===== Data for this task

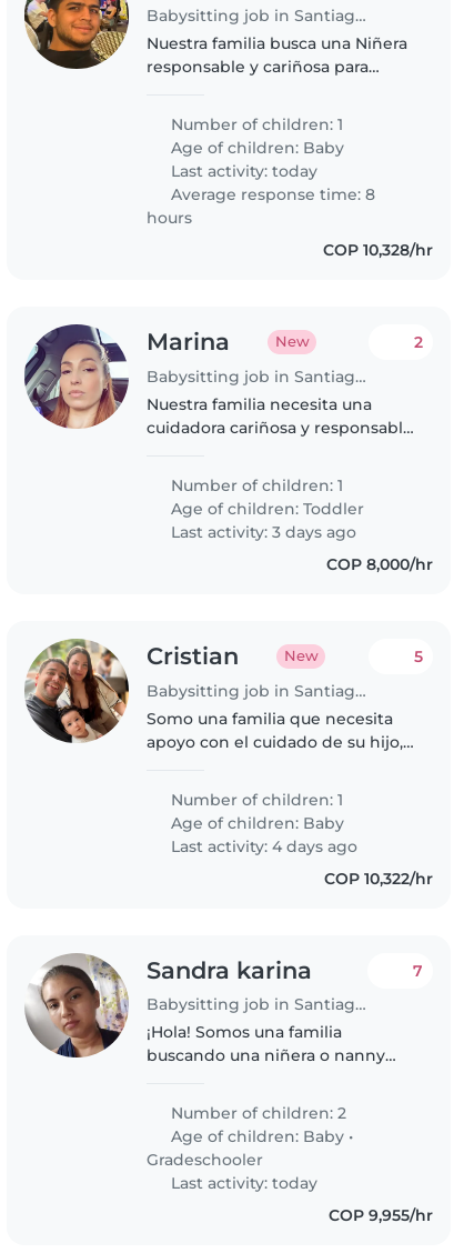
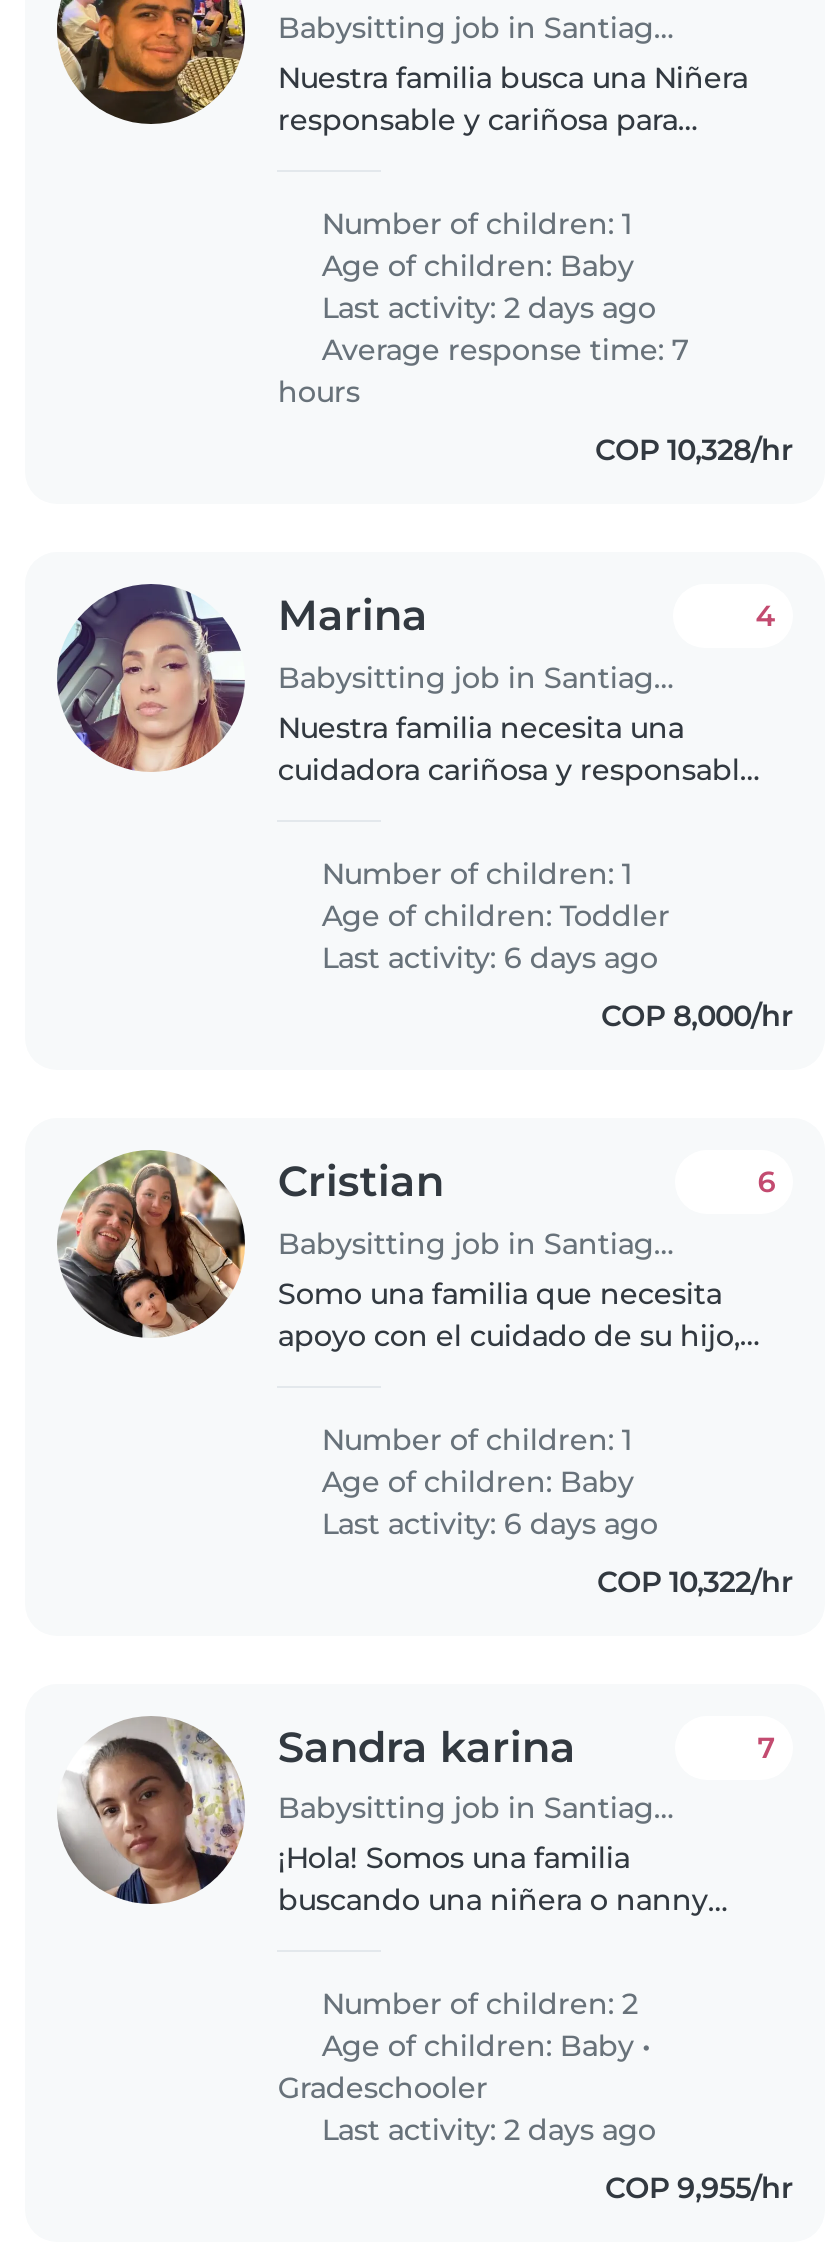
[167,161,376,204] Last activity: today | Average response time: 8 -> [314,290,688,368] Last activity: 2 days ago | Average response time: 7
[275,333,309,350] New -> none
[414,332,423,352] 2 -> [755,598,775,634] 4
[167,522,357,542] Last activity: 3 days ago -> [314,940,658,976] Last activity: 6 days ago
[284,647,318,664] New -> none
[414,646,423,666] 5 -> [757,1164,775,1200] 6
[167,836,358,856] Last activity: 4 days ago -> [314,1505,658,1541] Last activity: 6 days ago
[167,1173,318,1193] Last activity: today -> [314,2113,656,2149] Last activity: 2 days ago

==========

Action item: For this exercise, copy the entries above exactly and skip any picture.

Response box:
[167,161,376,204] Last activity: today | Average response time: 8 -> [314,290,688,368] Last activity: 2 days ago | Average response time: 7
[275,333,309,350] New -> none
[414,332,423,352] 2 -> [755,598,775,634] 4
[167,522,357,542] Last activity: 3 days ago -> [314,940,658,976] Last activity: 6 days ago
[284,647,318,664] New -> none
[414,646,423,666] 5 -> [757,1164,775,1200] 6
[167,836,358,856] Last activity: 4 days ago -> [314,1505,658,1541] Last activity: 6 days ago
[167,1173,318,1193] Last activity: today -> [314,2113,656,2149] Last activity: 2 days ago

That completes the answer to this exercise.